BEGIN

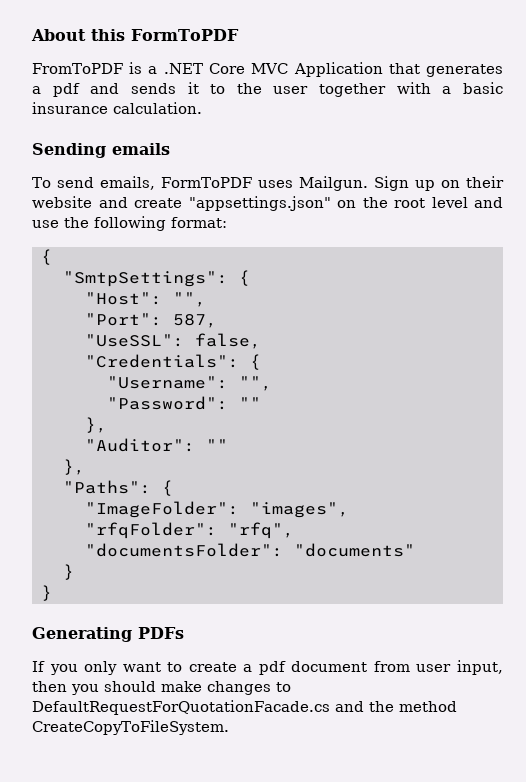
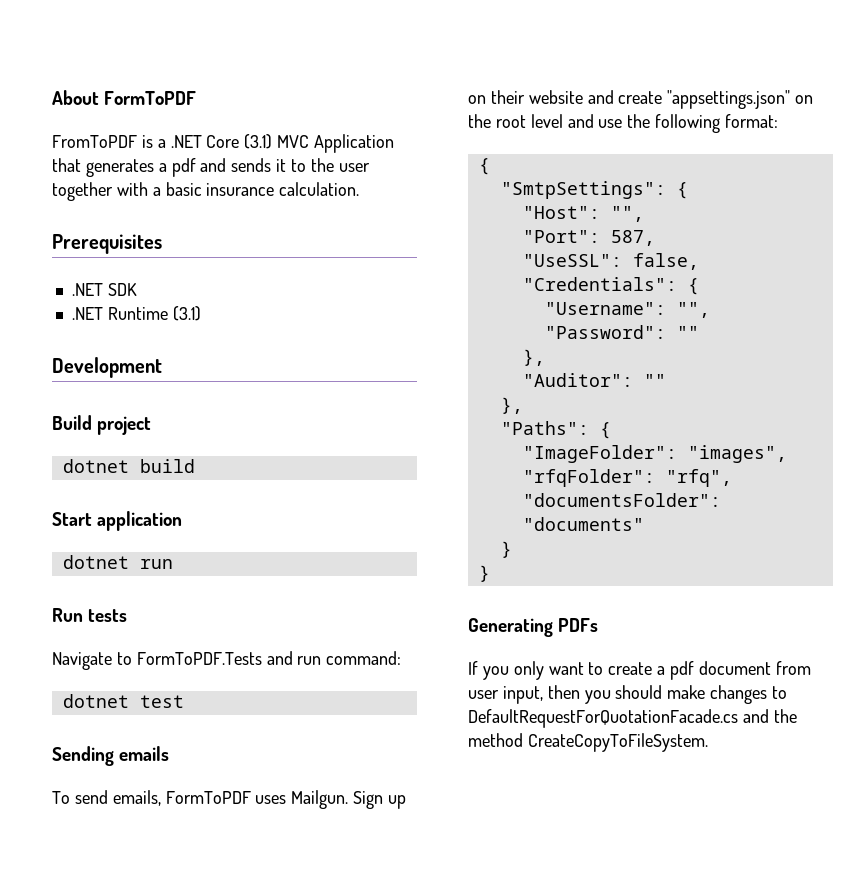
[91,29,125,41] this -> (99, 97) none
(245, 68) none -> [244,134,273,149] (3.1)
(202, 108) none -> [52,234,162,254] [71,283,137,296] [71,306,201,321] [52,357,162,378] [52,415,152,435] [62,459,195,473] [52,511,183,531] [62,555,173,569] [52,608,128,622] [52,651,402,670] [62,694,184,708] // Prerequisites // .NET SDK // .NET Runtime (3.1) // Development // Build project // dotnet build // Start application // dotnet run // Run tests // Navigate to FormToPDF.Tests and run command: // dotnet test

END
BEGIN

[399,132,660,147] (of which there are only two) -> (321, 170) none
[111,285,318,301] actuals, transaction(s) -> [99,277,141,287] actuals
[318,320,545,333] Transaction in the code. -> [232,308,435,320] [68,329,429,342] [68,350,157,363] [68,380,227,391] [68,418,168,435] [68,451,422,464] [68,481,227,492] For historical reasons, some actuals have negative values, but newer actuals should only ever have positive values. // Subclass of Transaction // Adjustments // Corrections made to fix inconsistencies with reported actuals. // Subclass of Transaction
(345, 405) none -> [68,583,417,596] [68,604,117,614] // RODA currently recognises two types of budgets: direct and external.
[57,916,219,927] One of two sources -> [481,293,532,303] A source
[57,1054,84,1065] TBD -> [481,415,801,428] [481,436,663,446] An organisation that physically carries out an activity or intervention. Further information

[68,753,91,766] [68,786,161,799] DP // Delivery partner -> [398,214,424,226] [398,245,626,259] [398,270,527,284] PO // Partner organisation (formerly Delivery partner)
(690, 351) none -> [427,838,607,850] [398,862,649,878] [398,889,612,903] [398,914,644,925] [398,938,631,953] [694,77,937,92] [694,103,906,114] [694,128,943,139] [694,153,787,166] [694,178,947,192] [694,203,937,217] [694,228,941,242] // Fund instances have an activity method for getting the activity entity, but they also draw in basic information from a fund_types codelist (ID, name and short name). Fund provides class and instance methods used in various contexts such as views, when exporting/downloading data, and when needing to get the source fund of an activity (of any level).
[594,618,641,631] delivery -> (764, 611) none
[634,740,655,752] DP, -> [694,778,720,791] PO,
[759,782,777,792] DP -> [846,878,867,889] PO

END

YOUR INSTRUCTIONS: Would you please return all lines of the data that include the word "only"?

RESULT BELOW:
[399,132,660,147] (of which there are only two) -> (321, 170) none
[318,320,545,333] Transaction in the code. -> [232,308,435,320] [68,329,429,342] [68,350,157,363] [68,380,227,391] [68,418,168,435] [68,451,422,464] [68,481,227,492] For historical reasons, some actuals have negative values, but newer actuals should only ever have positive values. // Subclass of Transaction // Adjustments // Corrections made to fix inconsistencies with reported actuals. // Subclass of Transaction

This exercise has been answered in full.